Beauty and the Bike, a documentary about an industry-supported project getting teen girls on bikes, had its premiere tonight

Heels and wheels movie is global hit

The litmus test of a livable town is the amount of women on bikes. So said cycle campaigner and film-maker Richard Grassick at the end of the premiere of Beauty and the Bike, a 55 minute documentary on a cycling project in the north east town of Darlington.

An eight minute clip from the film is a hit on YouTube, with 21,000 views in less than a fortnight. Bicycle advocates across the world have been tweeting and blogging about the clip and interest in the DVD of the movie came in from campaign groups in America as soon as the premiere was over.

The movie follows a group of teen girls as they rediscover cycling via an exchange programme with German teen girls from Bremen.

With a grant from the Department for Transport’s Local Motion project, and other sources including from the EU, the two groups of young women were able to spend time in each other’s towns.

The Darlington girls couldn’t believe how many people cycled in Bremen (the movie interviews a cycling judge who said she wasn’t unusual for cycling to court each day, her colleagues did so too) and the Bremen girls couldn’t understand why British drivers were so aggressive and wanted to go so fast near vulnerable road users.

Directed by Richard Grassick and Beatrix Wupperman, Beauty And the Bike (a name borrowed from a Sustrans project) followed the Darlington girls as they trialled a bike pool made up of Dutch style sit up and beg town bikes.

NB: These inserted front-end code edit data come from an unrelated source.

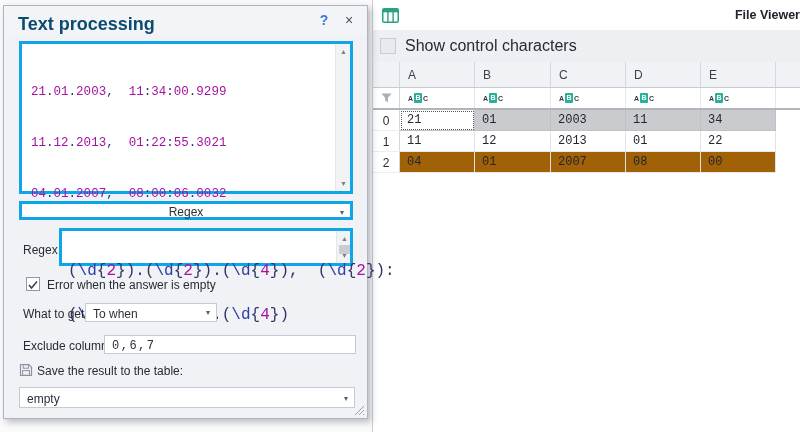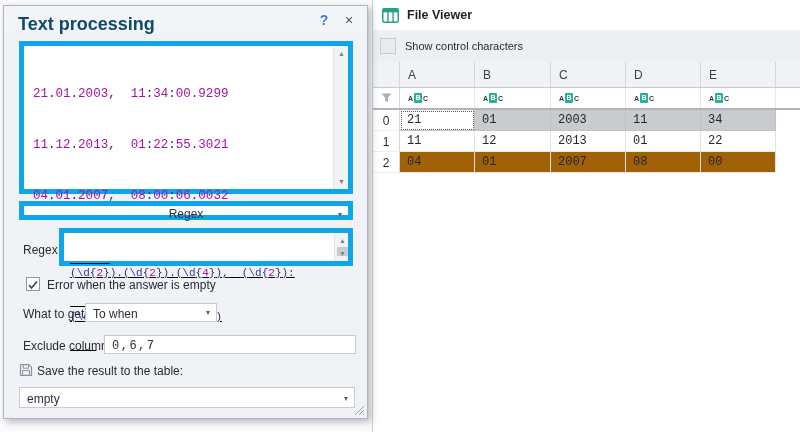"File Viewer" .fv-titlebar { justify-content: none -> space-between }
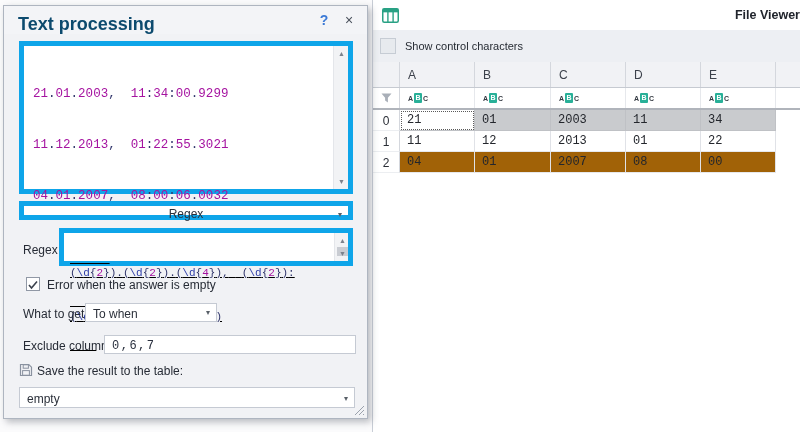"Show control characters" .fv-cb-label { font-size: 11px -> 16px }
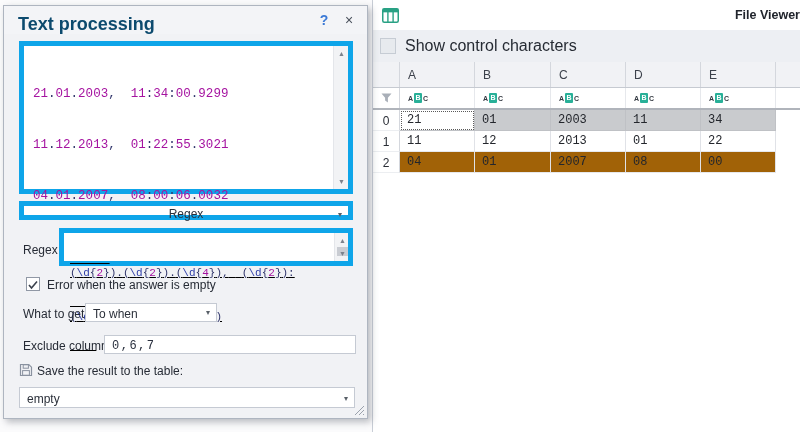"21.01.2003, 11:34:00.9299" .box { border: 5px solid #0ea5e9 -> 3px solid #0ea5e9 }
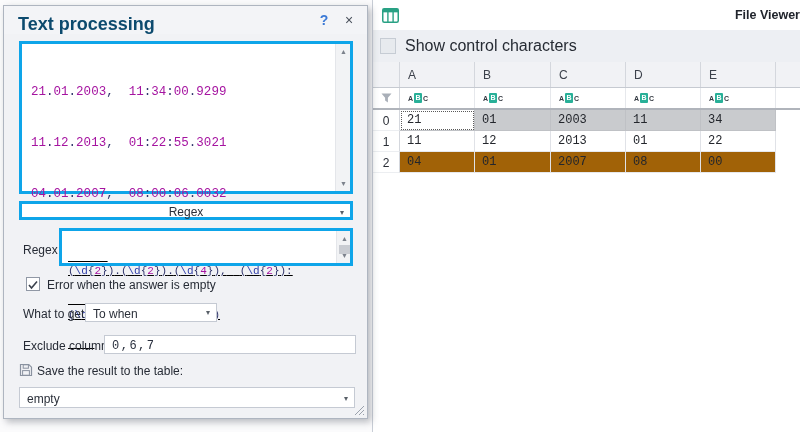"(\d{2}).(\d{2}).(\d{4}), (\d{2}):" .rf-text { font-size: 11px -> 16px; text-decoration: underline -> none }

Heels were very much in evidence. In fact, local newspaper journalist Lauren Pyrah said it’s was far easier to cycle in heels than walk, so cycling was a practical way of getting about in heels.

The Dutch bikes were shown gliding through Darlington, which is one of Cycling England’s Cycle Demonstration Towns.

Next step for the project is to scale up the bike pool. 60 bikes are being supplied via cash provided by Bike Hub, the UK cycle industry levy scheme.

Velodarlo, the campaign behind Beauty and the Bike, was one of the winners of the New Ideas Fund, a Bike Hub funding project.

At the end of the premiere a Q&A session was held. One movie goer wanted to know why British bike shops didn’t stock the kind of Dutch bikes shown in the documentary.

Grassick fielded this question to bike shop owner Andy Shrimpton of Cycle Heaven in York.

"We sell those kind of bikes, so we’re not guilty," said Shrimpton but he ackowledged that most UK bike shops have been slow to offer bikes other than road bikes and mountain bikes.

A DVD of the movie – and an accompanying book – can be bought from the Beauty and the Bike website.